Sesin geldiği yöne doğru döndüğümde Semih teğmeni görmek beni mutlu etmişti. Semih iki sene önce aramıza katılmış, başarılı bir teğmendi. Psikolojik olarak ona uyguladığımız tüm işkencelerden sonra bile güvenilir olduğunu bize gösteren nadir teğmenlerdendi. Birçoğunun aksine baskıya ve alaya karşı dayanıklıydı. Hal böyle olunca da onu aramıza almıştık. Şimdilik ekibin en kıdemsiziydi. Bu senenin sonunda üsteğmen olmayı bekliyordu. O da üsteğmen olduğunda rahatlıkla emir verebileceğimiz kimse kalmayacaktı ve bunun olmaması için yeni birini bulmamız gerekiyordu.

"Günaydın Semih. Bu yılkiler nasıl? Senin yerini doldurabilecekler mi dersin?"

Semih buna karşılık memnuniyetsiz bir şekilde dudaklarını büzdü. Kendi yerinin asla dolamayacağını gösterircesine konuşmaya başladı:

"Valla, benim gibisi bir daha ne zaman gelir o tartışılır üsteğmenim. Ama idare edeceksiniz artık."

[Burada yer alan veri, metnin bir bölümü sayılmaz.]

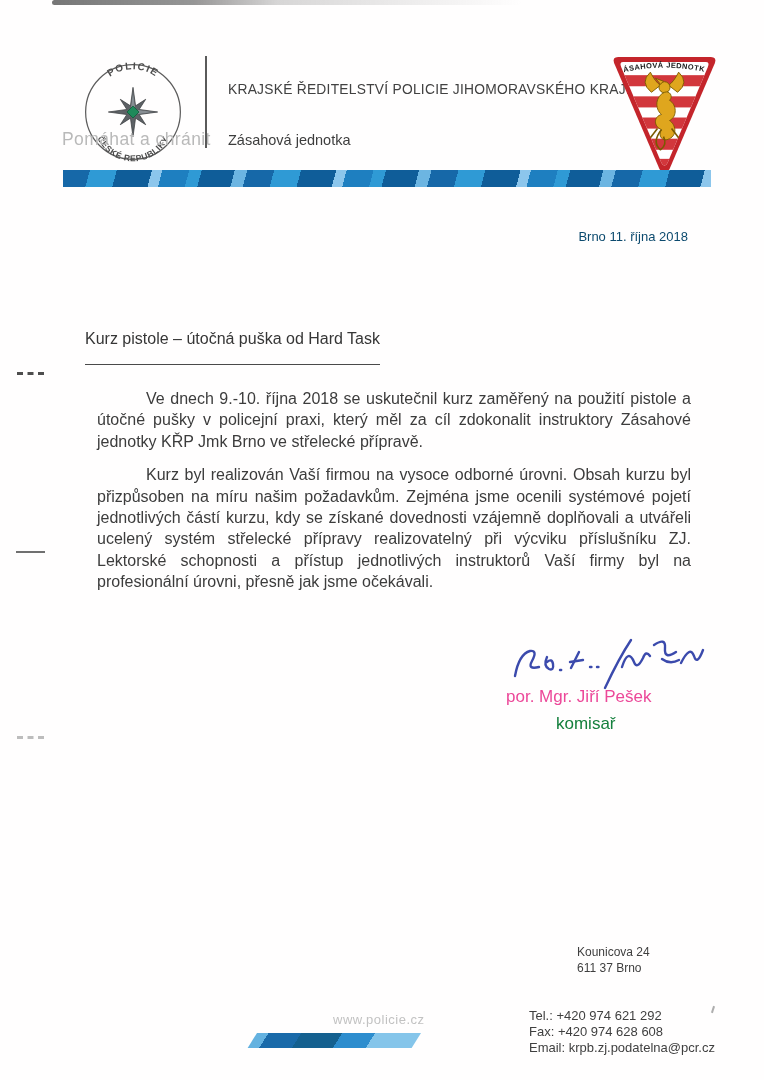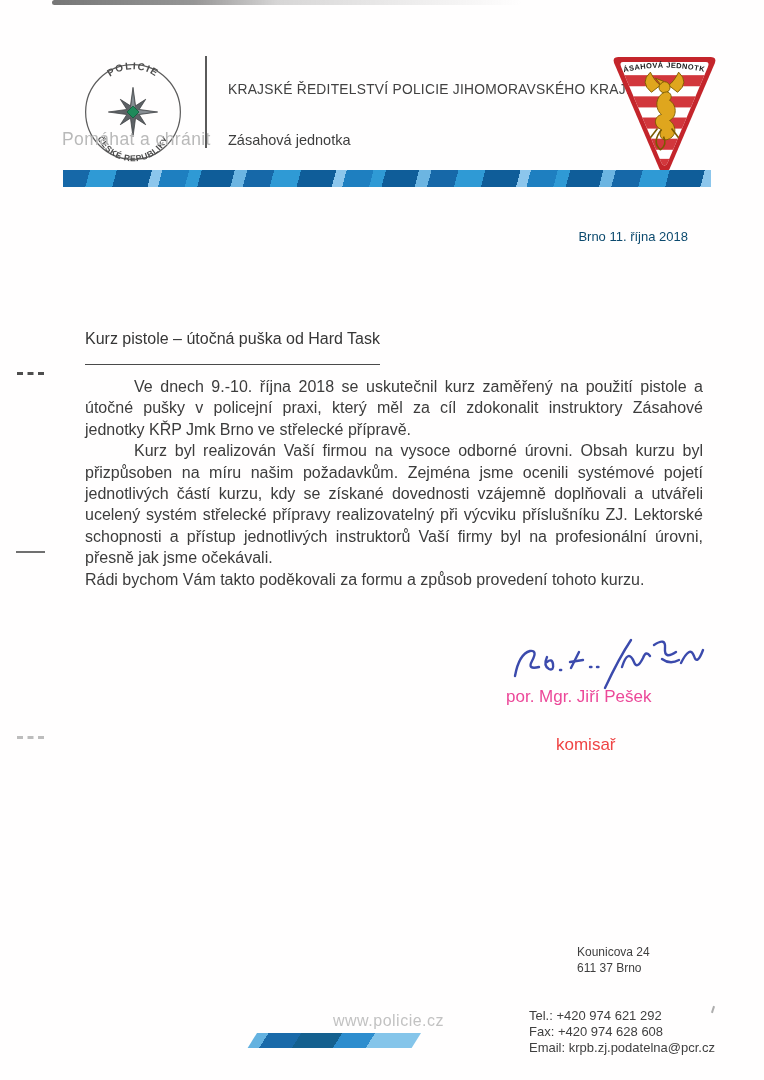"Ve dnech 9.-10. října 2018" .body-text p { margin: 0 -> 12px }
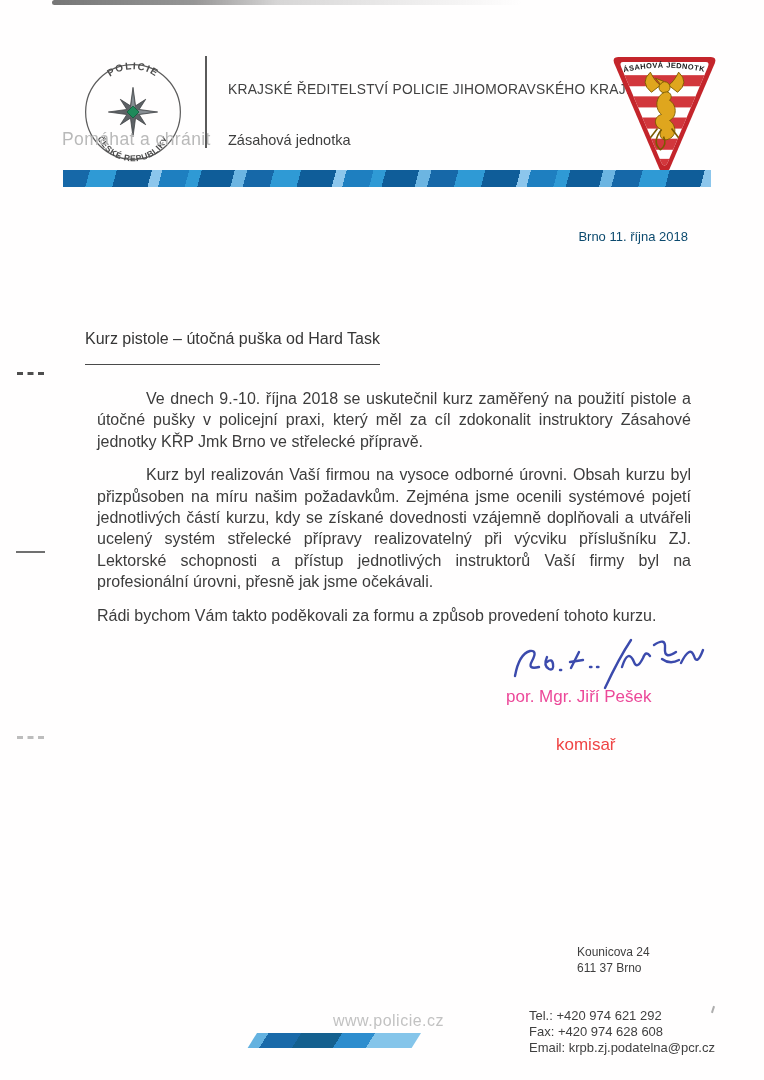"Rádi bychom Vám takto poděkovali" p { html: <p>Rádi bychom Vám takto poděkovali za formu a způsob provedení tohoto kurzu.</p> -> none }
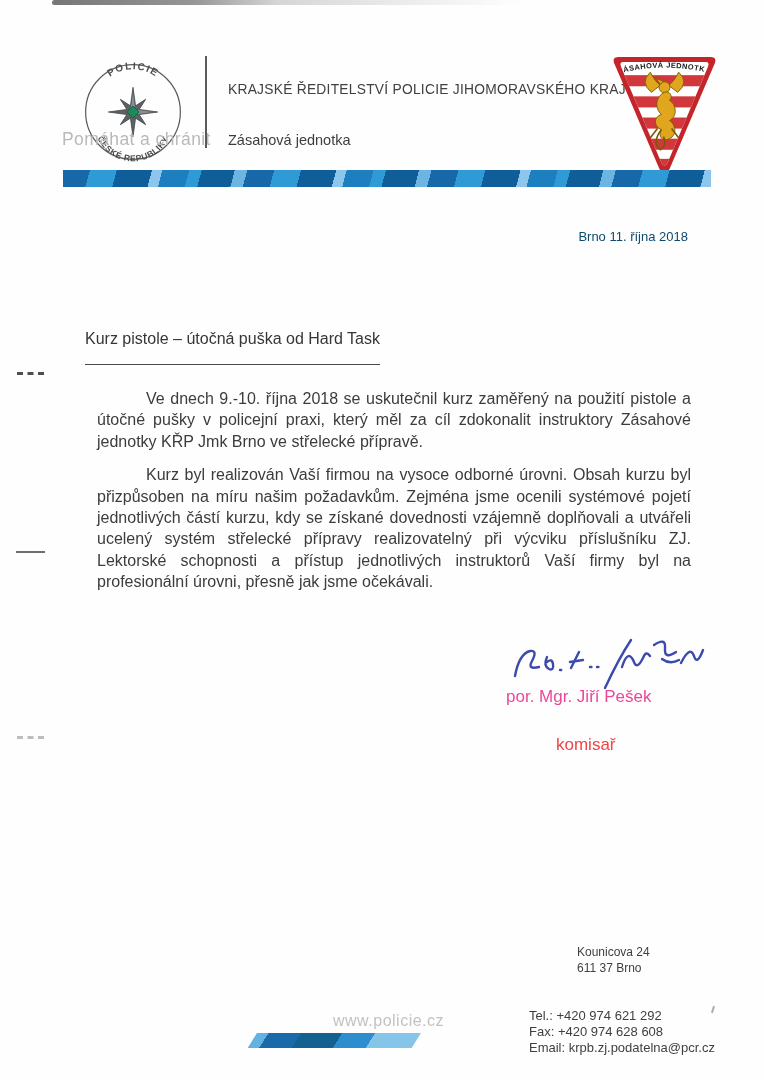"komisař" .sig-title { color: #ef4444 -> #15803d; top: 735px -> 714px }
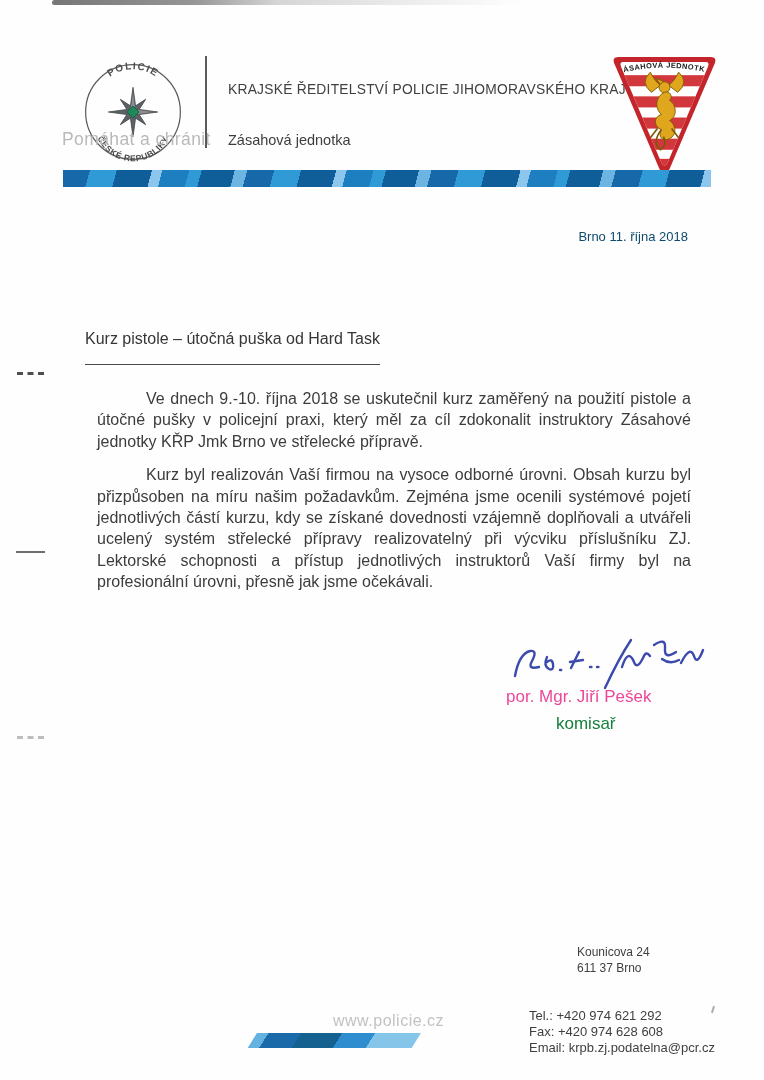"www.policie.cz" .website { font-size: 16px -> 13px }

Bu dediğinin üstüne ben gülünce o da ciddi rolünü bırakıp gülmeye başladı. Aramızda rütbe farkı da olsa bu arkadaş olamayacağımız anlamına gelmezdi. Hem bu fark yıl sonunda kapanacak gibi duruyordu. Şakayı bir kenara bırakıp tekrar bizimkileri aramaya koyuldum. Benim bu halimi gören Semih hemen konuşmaya başladı:

"Yüzbaşıoğlu ve Pişirgen üsteğmenleri arıyorsanız, onları makine dairesinin koridorunda gördüm. Buzkıran ve Tohumcu üsteğmen ise güverte tarafındaydı. Bir tek Aymaz üsteğmeni göremedim."

İşte Semih'in sevdiğim tarafı buydu. Ben bir şey söylemesem de o tüm sorularımı anlıyor ve cevaplıyordu. Övgü'nün nerede olduğunu bilmiyordu ama öğrenmesine de gerek kalmamıştı çünkü Övgü tabur alanına her zamanki gibi yavaş ve ciddi adımlarla giriş yapmıştı.